Snow was fooled for all of five seconds as he walked toward her car. ‘You’re hurt.’ She turned him back into the cottage and sat him on the edge of the bathroom tub. She undid his zipper and slid down his pants – he didn’t protest – and then she went and got a medical kit from her car’s trunk. She tended to the wound with a brisk professionalism that startled him. Disinfecting and then suturing the wound.

‘I learned to bind wounds at an early age,’ she said. ‘Had to.’

‘Same as your daddy teaching you to build bombs?’

‘Uh huh,’ she said.

‘That must have been quite a summer camp he sent you to.’

‘Camp Life,’ she said.

‘Tough life.’

‘I was a Child of the Lamb,’ she said.

He was silent, in deference to her past. The Children of the Lamb had been a religious group, sheltering themselves away in a compound in Wyoming. The Beast had sent its army to flush them out – there had been lies about weapons being massed, and tax evasion, and child rape on the altars, and similar silky untruths that unfurled on the Beast’s forked tongue. After a two-week siege, the Feds had laid waste to the compound, killing thirty, leaving a dozen survivors. It had been ten years ago.

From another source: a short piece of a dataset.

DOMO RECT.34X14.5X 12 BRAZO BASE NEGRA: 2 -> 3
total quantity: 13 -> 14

‘I see,’ he said quietly. With respect.

‘One of the four kids who survived the siege,’ she said. ‘I was fifteen.’

It explained the burn scars. ‘Your parents?’

‘Dead. Burned up. Daddy shoved me out the window. His hair was on fire. I ran but the agents caught me, wrestled me to the ground. I watched our temple burn. I saw my people rise, in the smoke, to God.’ She focused on his bandage.

‘I’m sorry,’ he said.

‘I’m not,’ Snow answered. Now she looked up at him. ‘It made me who I am, and I like myself just fine.’

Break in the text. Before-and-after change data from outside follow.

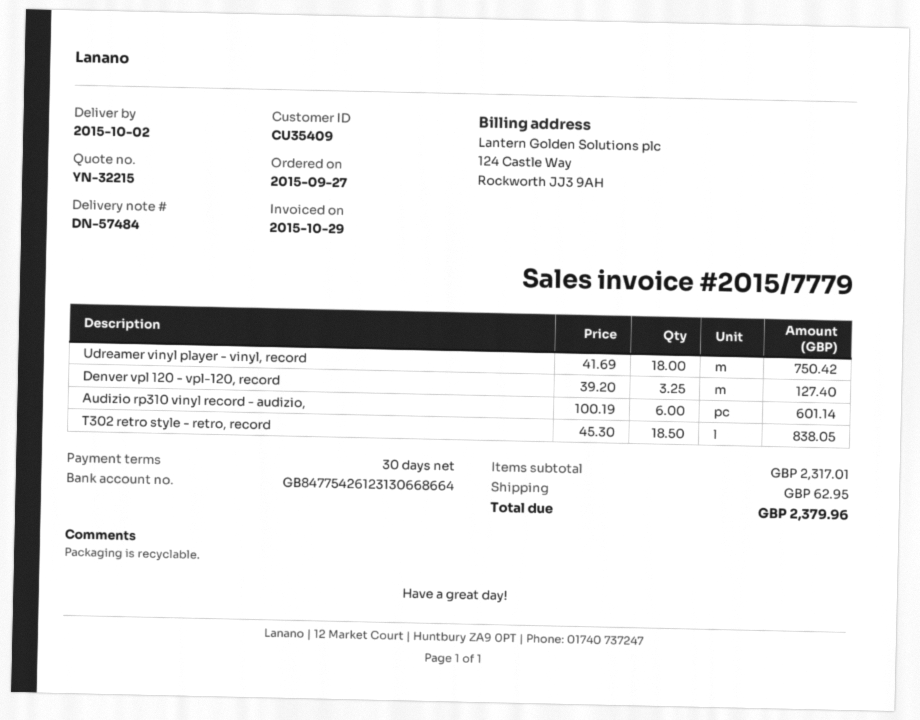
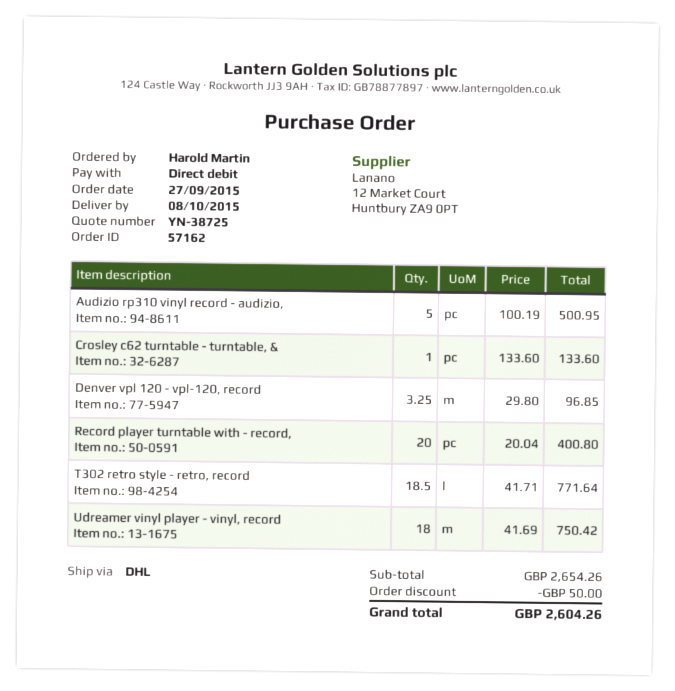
quote number: YN-32215 -> YN-38725
delivery date: 2015-10-02 -> 2015-10-08
Denver vpl 120 - vpl-120, record: 3.25 x 39.20 = 127.40 -> 3.25 x 29.80 = 96.85
Audizio rp310 vinyl record - audizio,: 6 x 100.19 = 601.14 -> 5 x 100.19 = 500.95
T302 retro style - retro, record: 18.5 x 45.30 = 838.05 -> 18.5 x 41.71 = 771.64
Crosley c62 turntable - turntable, &: none -> 1 x 133.60 = 133.60
Record player turntable with - record,: none -> 20 x 20.04 = 400.80
subtotal: 2317.01 -> 2654.26
discount: none -> 50.00
shipping: 62.95 -> none
total: 2379.96 -> 2604.26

He put a hand on her shoulder. ‘We’re gonna beat the Beast together. We’ll find Luke. Hellfire will happen.’

‘Yes,’ she said.

He picked up his phone, rang Henry, talked, listened. He hung up. Snow still sat on the tile floor, looking at him, seeing a rising mix of judgment and anger in his eyes. ‘Your old boyfriend Bridger, he tried to talk. He told some group called Quicksilver about Hellfire. At least its names. But he was holding out on the details for money. But we got to move fast. How much does the bastard know?’

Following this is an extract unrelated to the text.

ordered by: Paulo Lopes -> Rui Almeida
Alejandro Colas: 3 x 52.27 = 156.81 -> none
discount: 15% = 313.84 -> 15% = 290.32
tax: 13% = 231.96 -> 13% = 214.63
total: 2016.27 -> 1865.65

‘I’m sorry,’ she said. ‘I never told Bridger a word. Maybe he heard me mention the word on the phone when I spoke to Henry about how to make all the bombs. But I never told him. But I can’t guarantee he didn’t spy on me.’

‘Does he know where the bombs are? Does he know our targets?’

She didn’t answer right away, and he could see was flipping through the pages of her memory. She did this with care and he believed her now, completely. Instead of reaching for her neck to strangle her, he barely touched her hair with his fingertips. ‘No. He doesn’t know where they’re stored, he doesn’t know the targets. About that, I never told him, never wrote anything down he could find.’ She spoke with such calmness there was no room in her words or her breath for a self-serving lie. But she ducked her head. If he wanted to kill her, he could, and he realized she would accept her fate like a soldier. He felt his heart shift in his chest. He pulled his hands away from her head, folded them back in his lap.

‘Okay,’ he said. His voice was hoarse. ‘Where will Bridger hide?’

‘His family’s from Alabama. He might go there. Or he might stay in Houston. He’s not real bright.’

‘We’ll get the Night Road looking for him. We’ll find him and he can tell us who these Quicksilver assholes are.’

Now she looked up at him. ‘Why do you hate the government?’

‘I just do.’

‘I told you my reasons. Tell me yours.’ She leaned toward him, their faces an inch apart. ‘Please, Mouser.’

For a moment the words, hanging in the wet air between them, were more intimate than a kiss.

‘I prefer not,’ he said.

She leaned back and closed the medical kit.